The reason i'm frustrated is because I feel as if my skills, knowledge & time aren't being respected. I think he believes that since I'm on salary (40k), he can just throw whatever he wants at me and I have no right to say no or to negotiate. If i were just the printer, I can maybe see that, since it's my job to get the order printed. But given that I have to do everything else before I can even get started to print, it just gets too much. I apologize for the rant! I just wanted to express this with you guys to see if my frustrations are justified or if I'm acting like a child. I greatly appreciate your guys' time and look forward to some advice. Thanks!


----------



## BDave (Jan 27, 2008)

Marcus,
Should've have agreed to some sort of partnership deal in the " beginning" - his $$ - your "Experience" - Never understood giving away goods(Experience) for free- I would sit with him and try to hash it out man to man.

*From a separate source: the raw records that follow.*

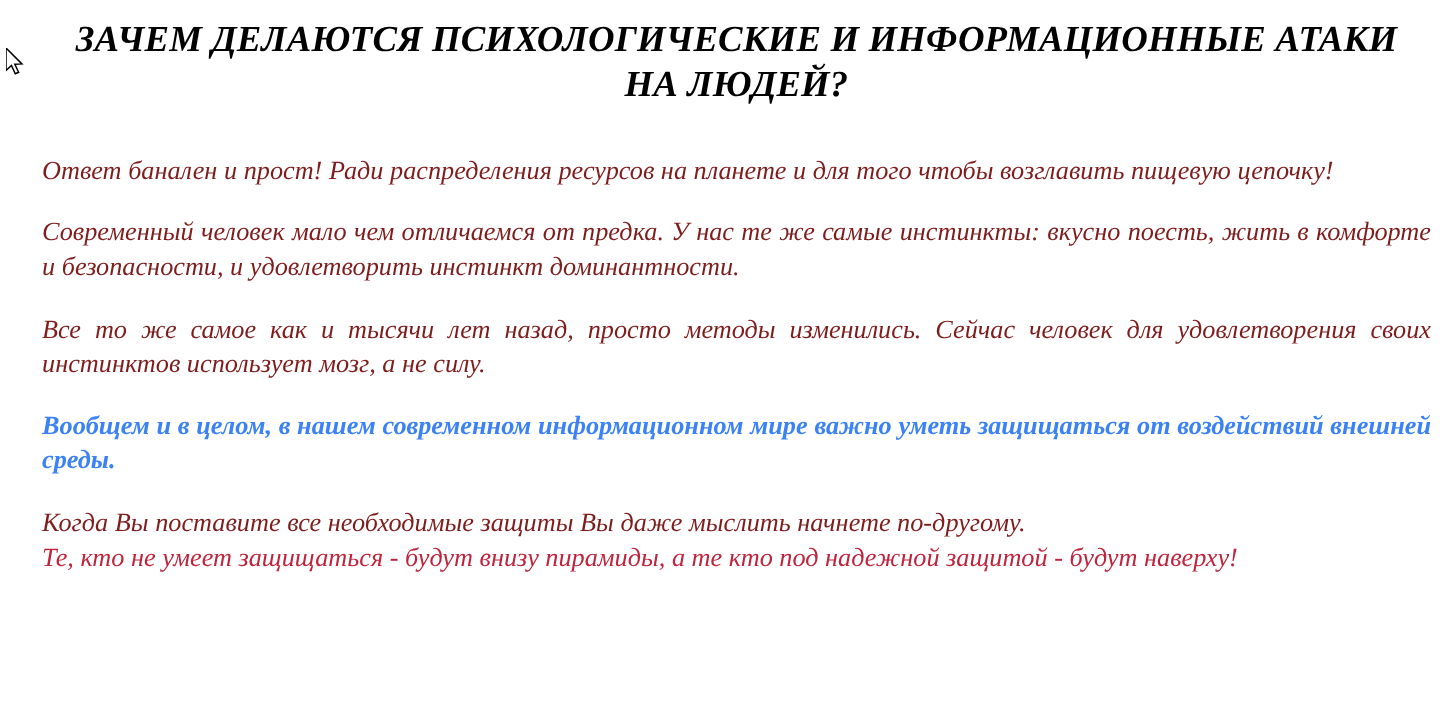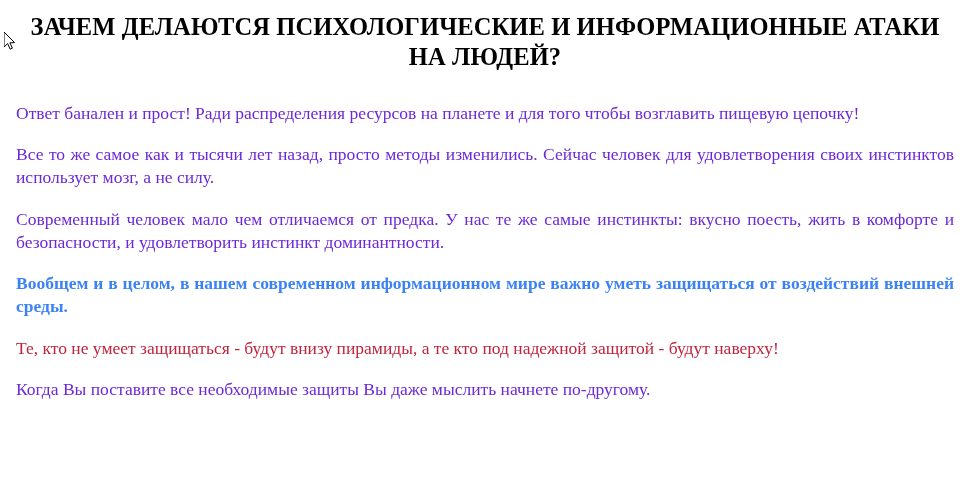--- a/index.html
+++ b/index.html
@@ -19,7 +19,8 @@
     width: 966px;
     height: 477px;
     box-sizing: border-box;
-    padding: 8px 12px 0 16px;
+    padding: 8px 12px 0 28px;
+    font-style: italic;
   }
   .doc-title {
     font-family: "Liberation Serif", serif;

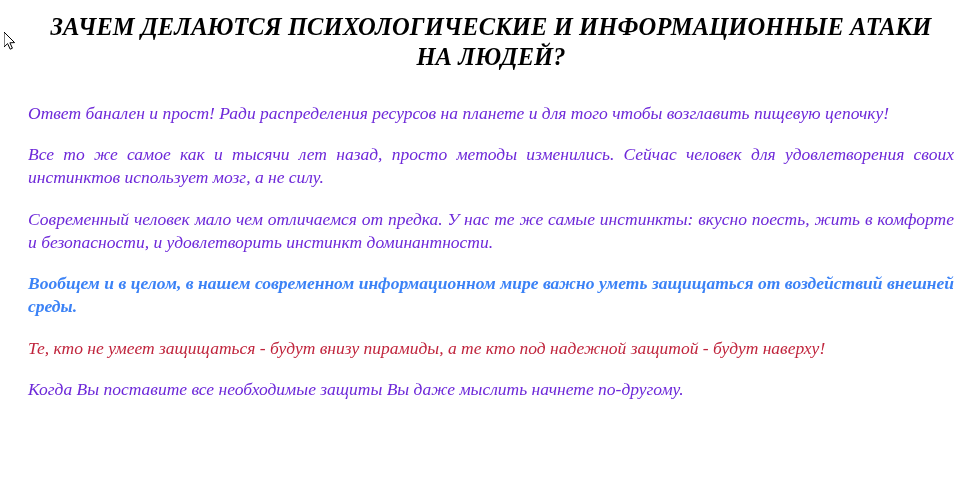--- a/index.html
+++ b/index.html
@@ -40,7 +40,7 @@
     font-family: "Liberation Serif", serif;
     font-size: 17.5px;
     line-height: 1.33;
-    color: #6d28d9;
+    color: #7f1d1d;
     margin: 0 0 18px 0;
     text-align: justify;
     text-justify: inter-word;

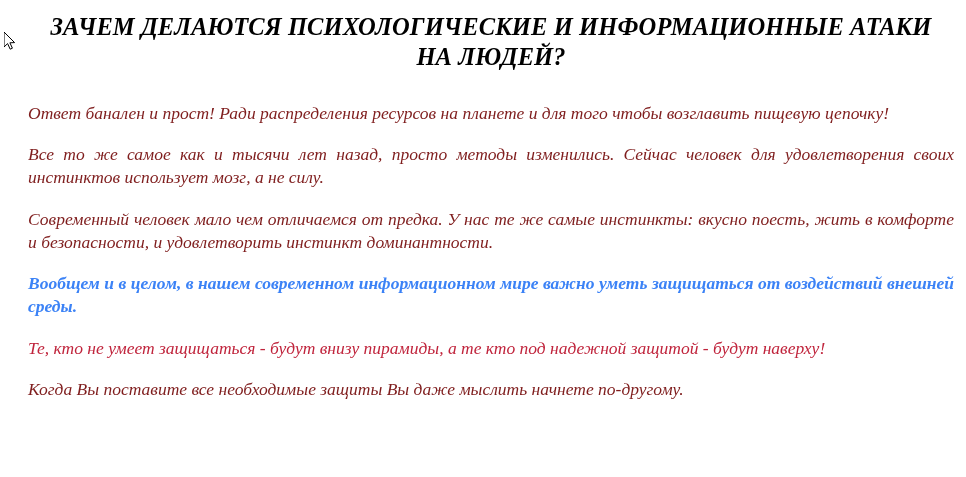--- a/index.html
+++ b/index.html
@@ -75,8 +75,8 @@
 
   <div class="body-block">
     <p class="para">Ответ банален и прост! Ради распределения ресурсов на планете и для того чтобы возглавить пищевую цепочку!</p>
+    <p class="para">Современный человек мало чем отличаемся от предка. У нас те же самые инстинкты: вкусно поесть, жить в комфорте и безопасности, и удовлетворить инстинкт доминантности.</p>
     <p class="para">Все то же самое как и тысячи лет назад, просто методы изменились. Сейчас человек для удовлетворения своих инстинктов использует мозг, а не силу.</p>
-    <p class="para">Современный человек мало чем отличаемся от предка. У нас те же самые инстинкты: вкусно поесть, жить в комфорте и безопасности, и удовлетворить инстинкт доминантности.</p>
     <p class="para bold">Вообщем и в целом, в нашем современном информационном мире важно уметь защищаться от воздействий внешней среды.</p>
     <p class="para accent">Те, кто не умеет защищаться - будут внизу пирамиды, а те кто под надежной защитой - будут наверху!</p>
     <p class="para last">Когда Вы поставите все необходимые защиты Вы даже мыслить начнете по-другому.</p>

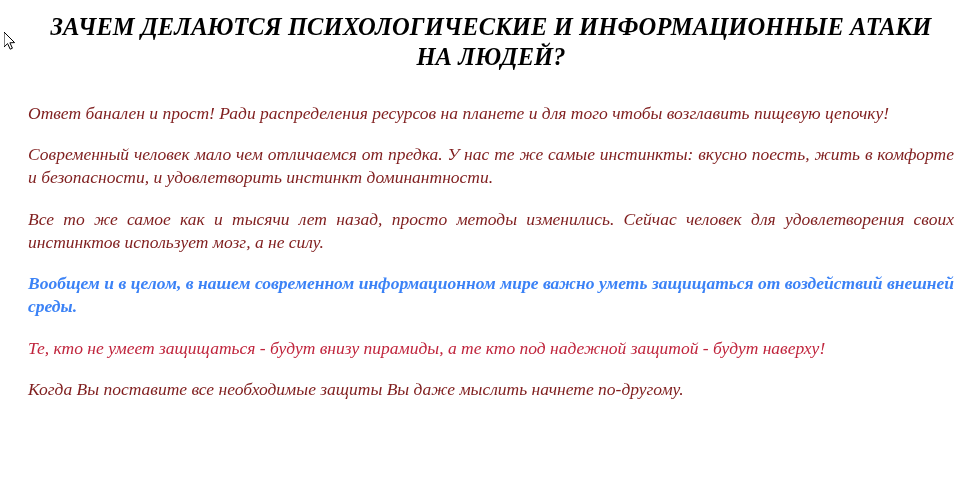--- a/index.html
+++ b/index.html
@@ -78,8 +78,8 @@
     <p class="para">Современный человек мало чем отличаемся от предка. У нас те же самые инстинкты: вкусно поесть, жить в комфорте и безопасности, и удовлетворить инстинкт доминантности.</p>
     <p class="para">Все то же самое как и тысячи лет назад, просто методы изменились. Сейчас человек для удовлетворения своих инстинктов использует мозг, а не силу.</p>
     <p class="para bold">Вообщем и в целом, в нашем современном информационном мире важно уметь защищаться от воздействий внешней среды.</p>
+    <p class="para last">Когда Вы поставите все необходимые защиты Вы даже мыслить начнете по-другому.</p>
     <p class="para accent">Те, кто не умеет защищаться - будут внизу пирамиды, а те кто под надежной защитой - будут наверху!</p>
-    <p class="para last">Когда Вы поставите все необходимые защиты Вы даже мыслить начнете по-другому.</p>
   </div>
 
   <svg class="cursor" viewBox="0 0 14 20">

I'm sure he does't to lose you.


----------



## seacookie (Apr 29, 2015)

MCHgraphics said:


> Ok, I'm growing increasingly frustrated, here's why and hopefully ya'll can tell me if I'm justified or If I need to tighten the bootstraps.
> 
> I work for a new screen printing company (opened a little over a year ago). I knew about this business months ahead of time and agreed to work for the guy. I gave him advice on which brand equipment, what equipment to get, along with supplies, ink, consumables, etc. based on what apparel he'd like to print. We talked about pay, workload, plan of attack on larger orders, billing... all the essential business talk. I have worked on average 100hrs per pay period w/ no OT. I came in expecting to, since it's a new company and he's trying to make a dent in this area.
> 
> ...


Print this wall of text and give it to the boss.


----------



## needtshirtsnow (Jun 2, 2016)

Sounds like yall need some help.


----------



## Nula (Sep 20, 2017)

I think you could work a whole lot of other places for $15 an hour and save yourself the headaches! The stress isn't worth it. You are far more valuable than that! You are letting him take advantage of you. The main thing is to remember you allow this to happen. And he will keep doing it until you put the brakes on. You are worth more.


----------



## into the T (Aug 22, 2015)

you should have had a detailed contract outlining duties/responsibilities

but it is not too late to make one,
sounds like you are valuable and an asset not to be lost

just do your best for what you believe was the original agreement,
and just quietly go about looking for a new place of employment
then when you have an offer, either bring it to the negotiating table or move on

i worked for a unionized place and the harder you worked the more was asked of you to perform
but if you were a lazy cheat, oh well
so anyone with a work ethic resented the lazy bums and the job, which resulted in much stress induced illness
happiest day of our life was when my wife and i quit 
(they literally said 'you can't quit', because they knew they were losing good workers)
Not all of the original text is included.